_EXERCISE DESCRIPTION_.
I'd like the records transcribed exactly, leaving the images out.

### AVAILABLE DATA

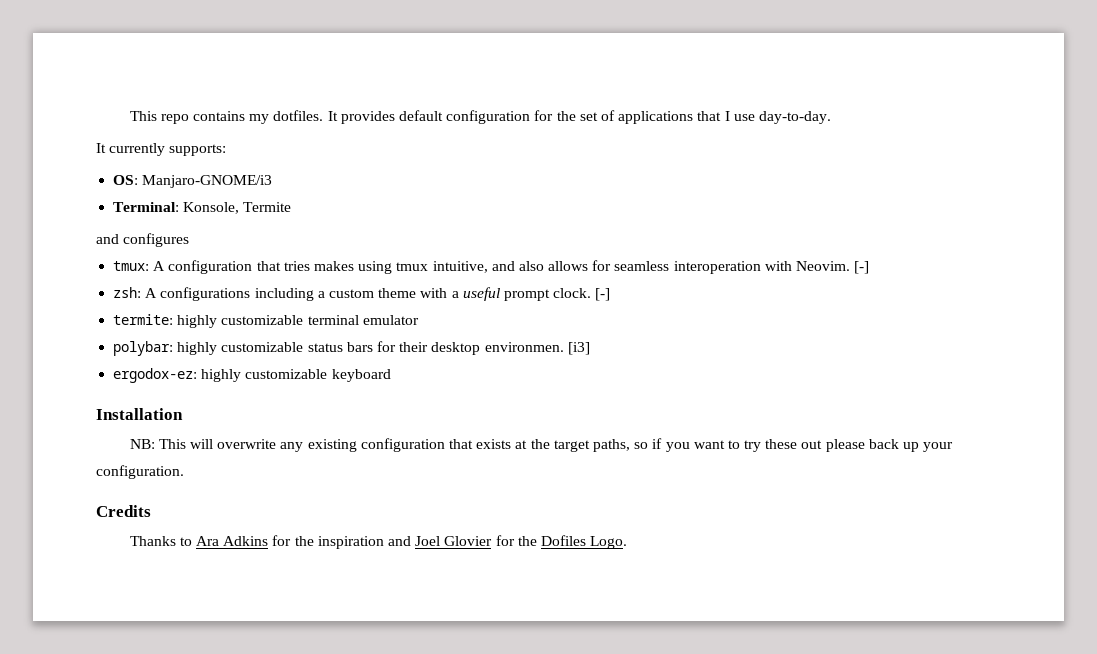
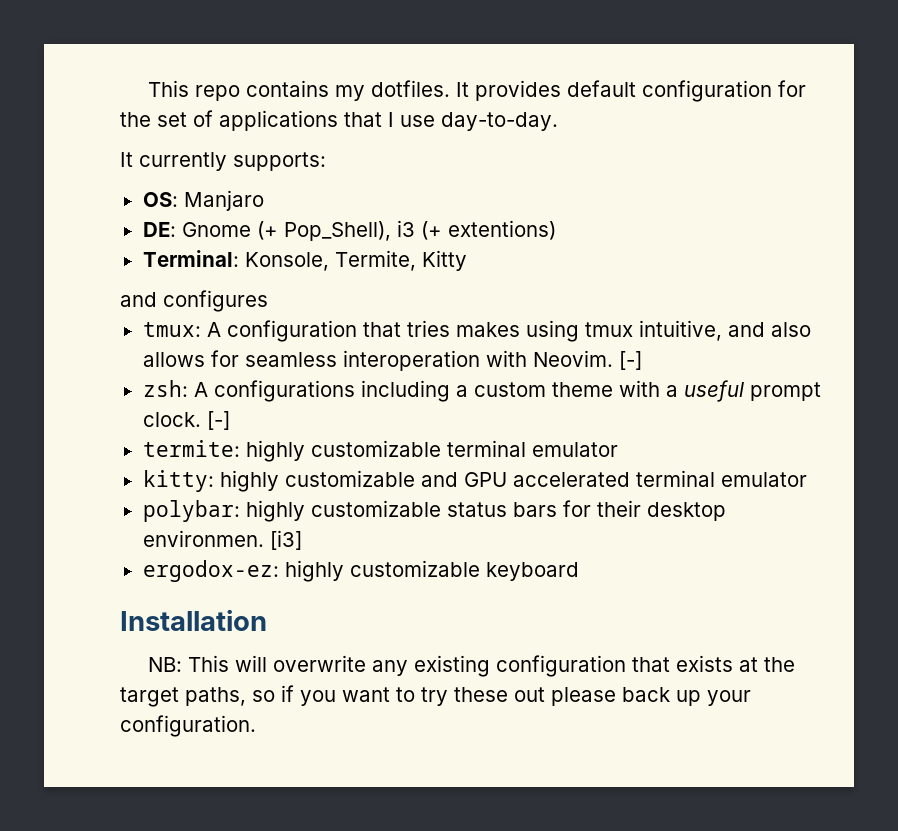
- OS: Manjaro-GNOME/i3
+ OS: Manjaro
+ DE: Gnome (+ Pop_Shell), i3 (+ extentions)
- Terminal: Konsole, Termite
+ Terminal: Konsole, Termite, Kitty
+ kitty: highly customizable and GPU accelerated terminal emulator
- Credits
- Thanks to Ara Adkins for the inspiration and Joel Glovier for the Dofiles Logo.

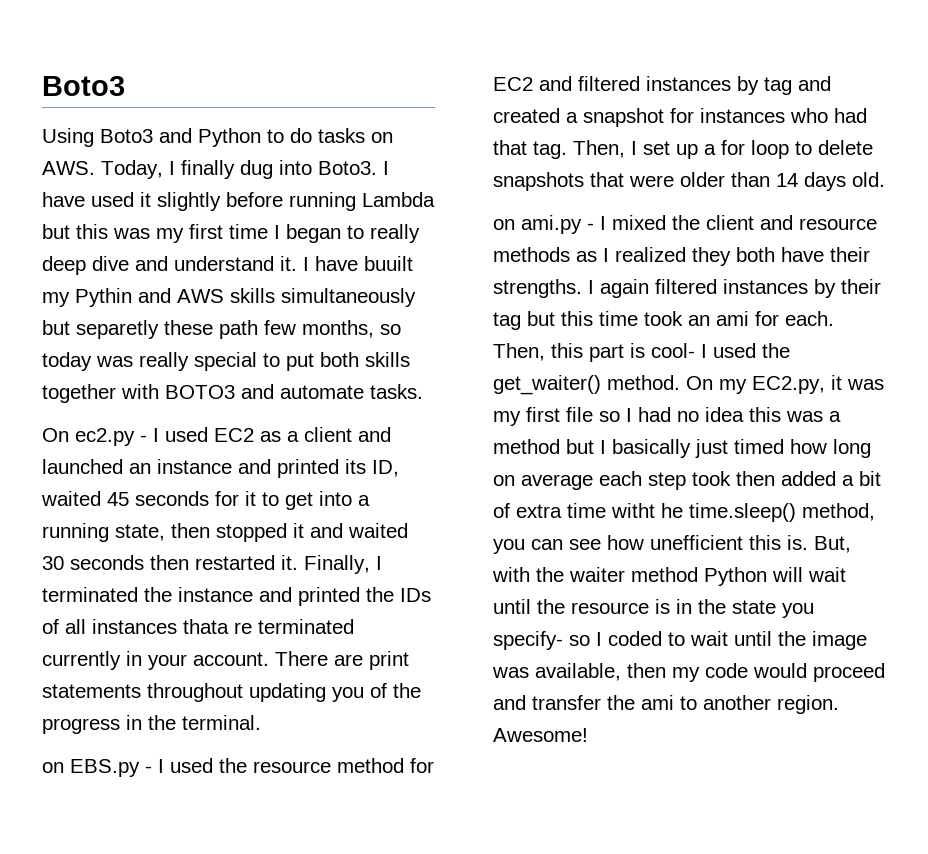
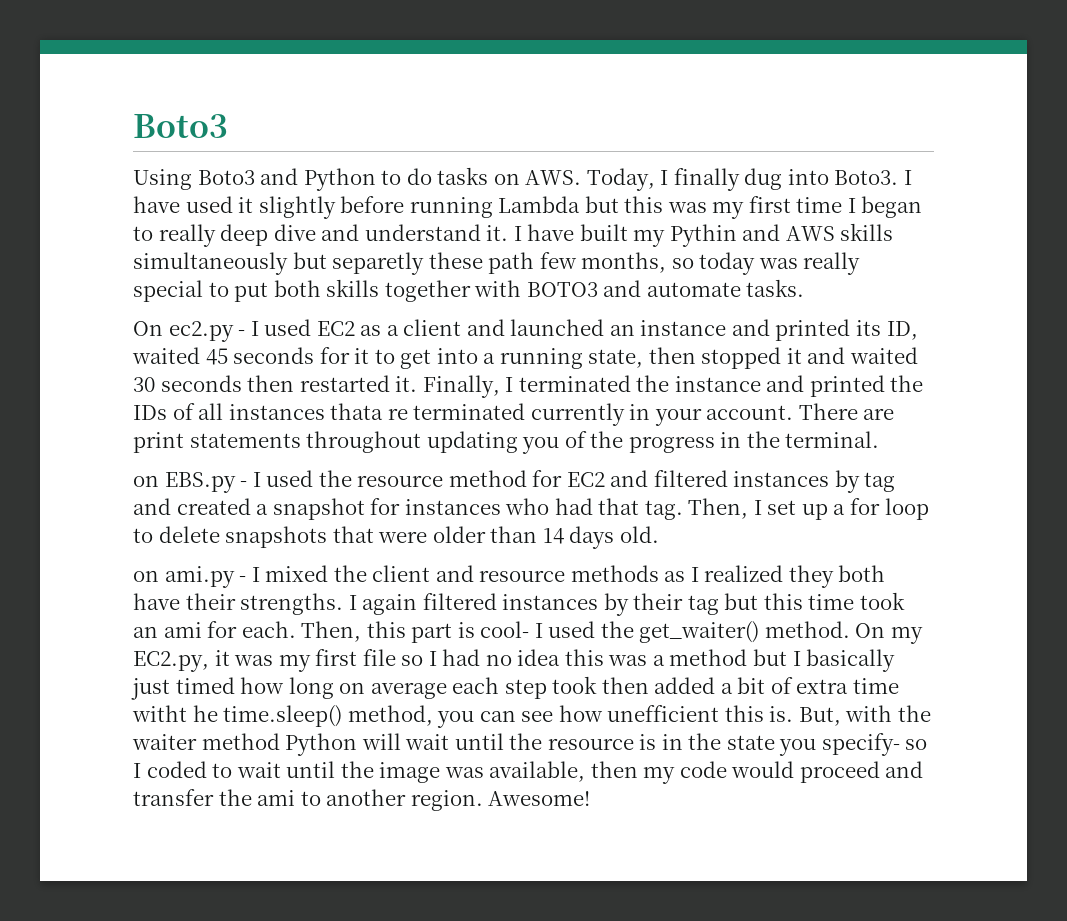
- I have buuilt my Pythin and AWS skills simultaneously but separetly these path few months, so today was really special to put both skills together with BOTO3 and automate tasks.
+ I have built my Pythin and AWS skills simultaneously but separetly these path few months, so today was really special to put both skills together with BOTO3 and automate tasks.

######

_SOLUTION_.
- OS: Manjaro-GNOME/i3
+ OS: Manjaro
+ DE: Gnome (+ Pop_Shell), i3 (+ extentions)
- Terminal: Konsole, Termite
+ Terminal: Konsole, Termite, Kitty
+ kitty: highly customizable and GPU accelerated terminal emulator
- Credits
- Thanks to Ara Adkins for the inspiration and Joel Glovier for the Dofiles Logo.

- I have buuilt my Pythin and AWS skills simultaneously but separetly these path few months, so today was really special to put both skills together with BOTO3 and automate tasks.
+ I have built my Pythin and AWS skills simultaneously but separetly these path few months, so today was really special to put both skills together with BOTO3 and automate tasks.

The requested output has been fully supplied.